> **STUDY MATERIAL**:
--
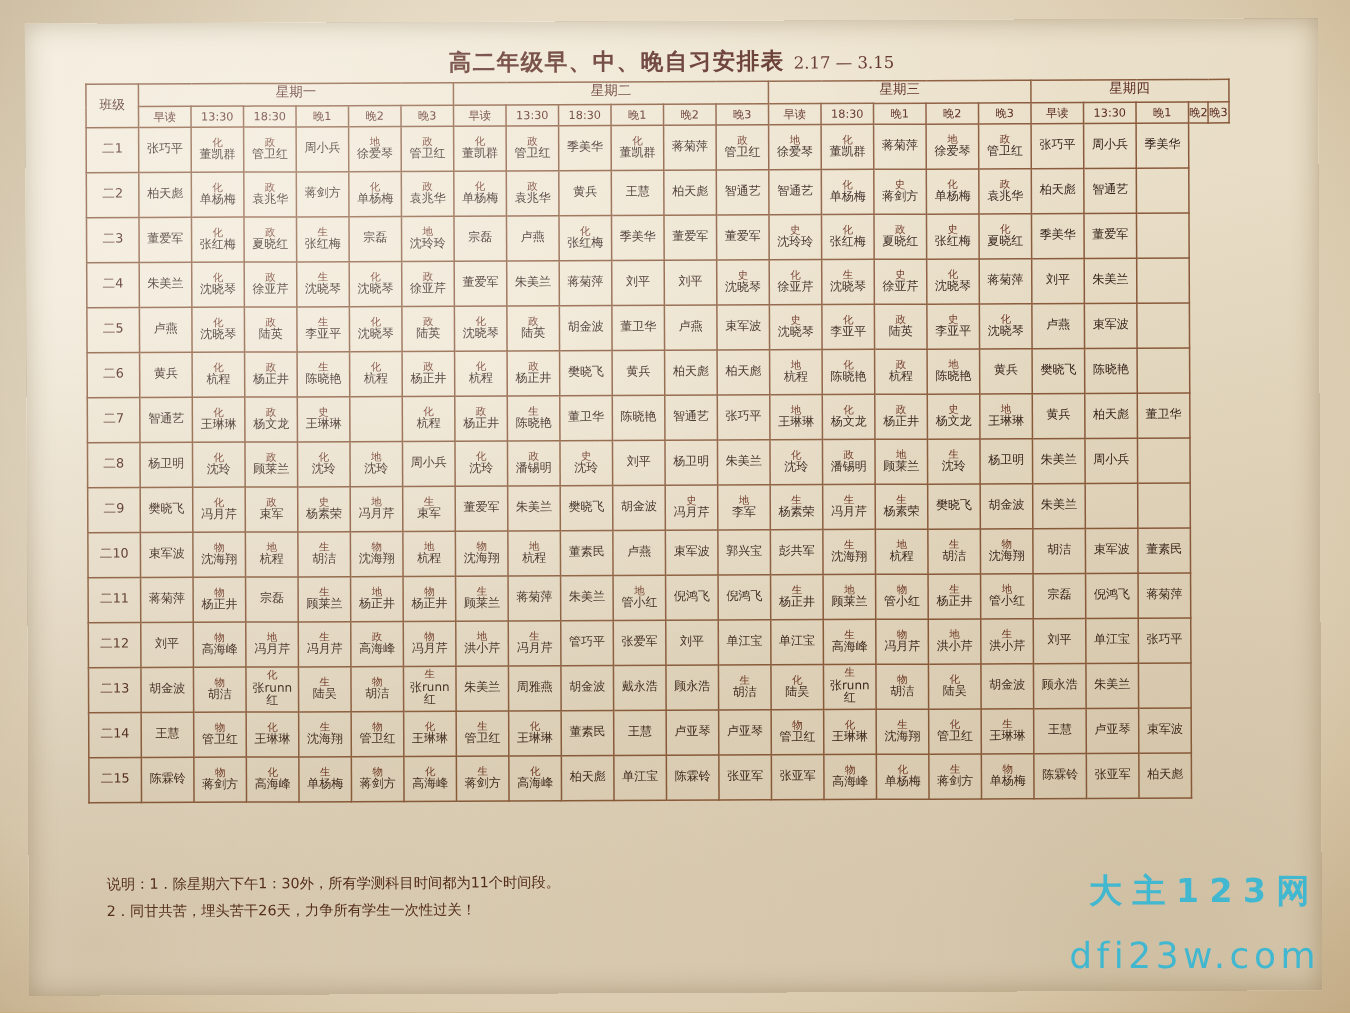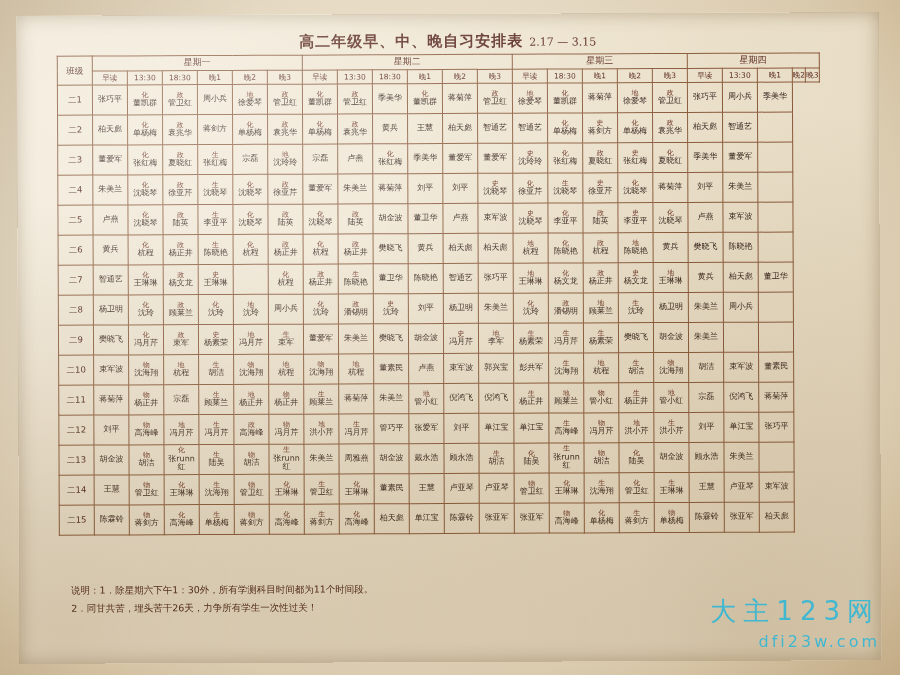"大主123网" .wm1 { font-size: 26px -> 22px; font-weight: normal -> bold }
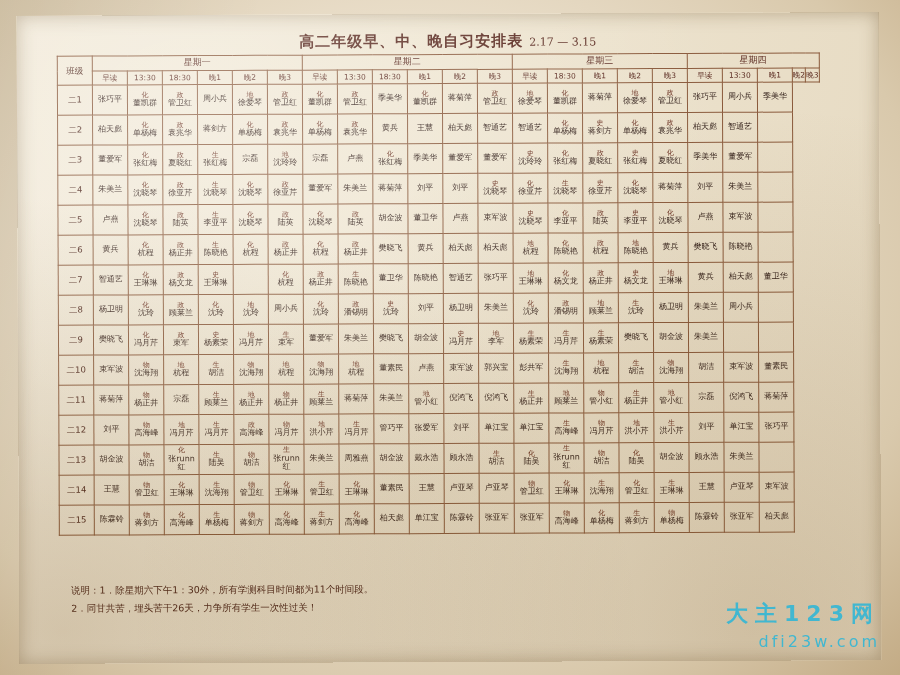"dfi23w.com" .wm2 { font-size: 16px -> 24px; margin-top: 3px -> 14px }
--
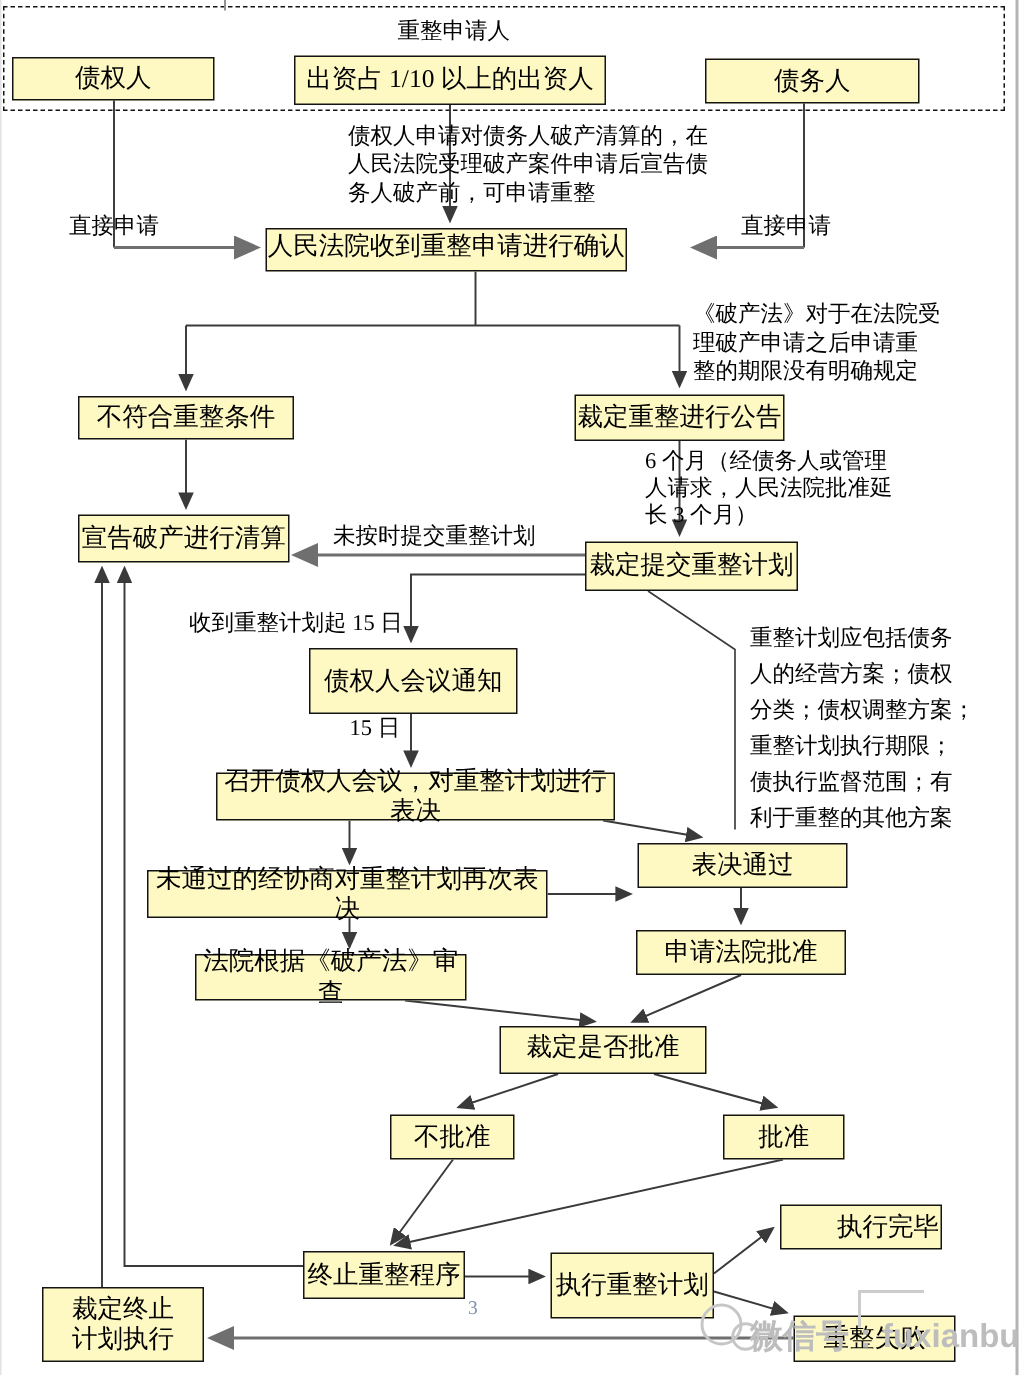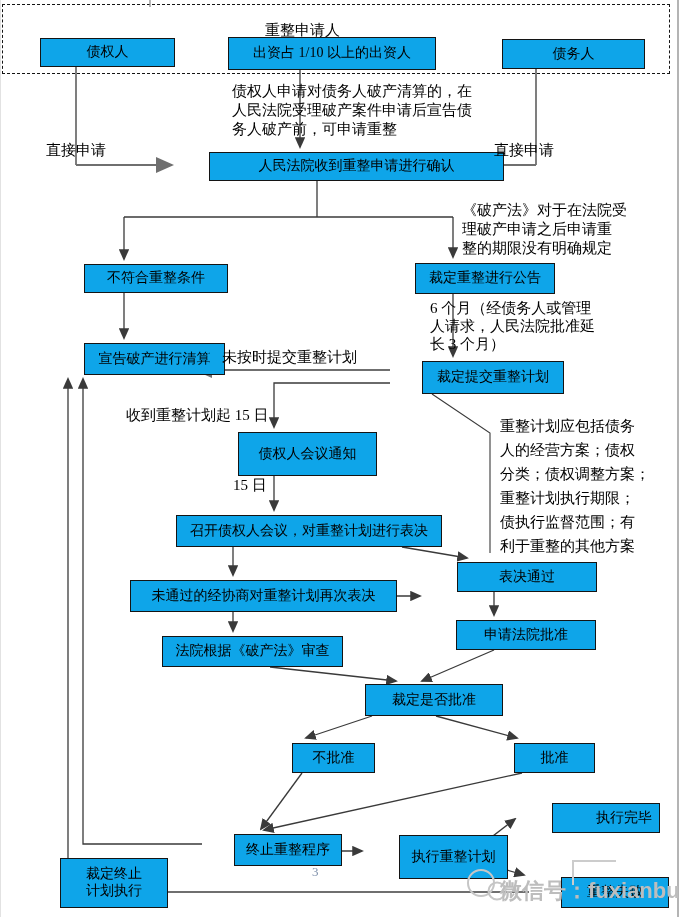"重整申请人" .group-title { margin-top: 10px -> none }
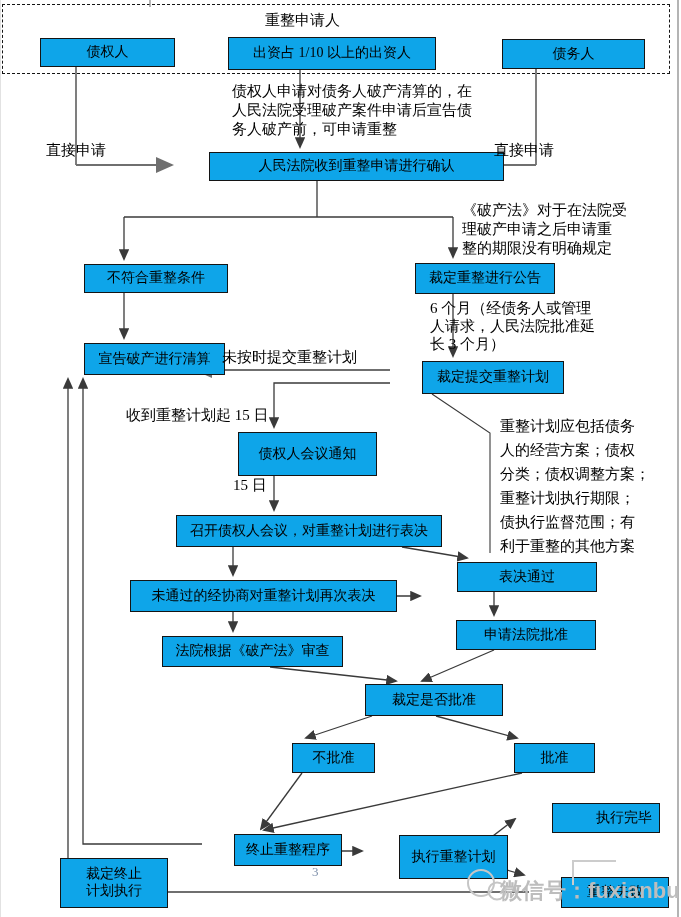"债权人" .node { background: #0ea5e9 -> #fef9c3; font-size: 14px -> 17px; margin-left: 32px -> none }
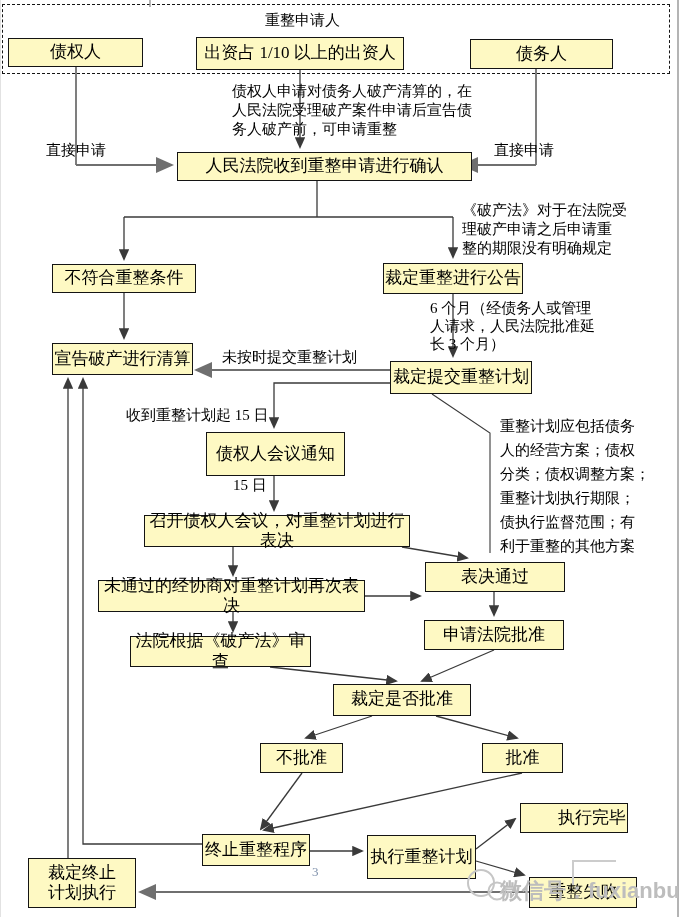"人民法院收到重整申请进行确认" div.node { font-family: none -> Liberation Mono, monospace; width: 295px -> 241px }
--
> **TASK OBJECTIVE**: Above are the records; return the lines in them from the one with "margin-top: 10px ->" to the one with "font-family: none ->", inclusive, exactly and without images.

> **OUTPUT FOR THIS TASK**:
"重整申请人" .group-title { margin-top: 10px -> none }
"债权人" .node { background: #0ea5e9 -> #fef9c3; font-size: 14px -> 17px; margin-left: 32px -> none }
"人民法院收到重整申请进行确认" div.node { font-family: none -> Liberation Mono, monospace; width: 295px -> 241px }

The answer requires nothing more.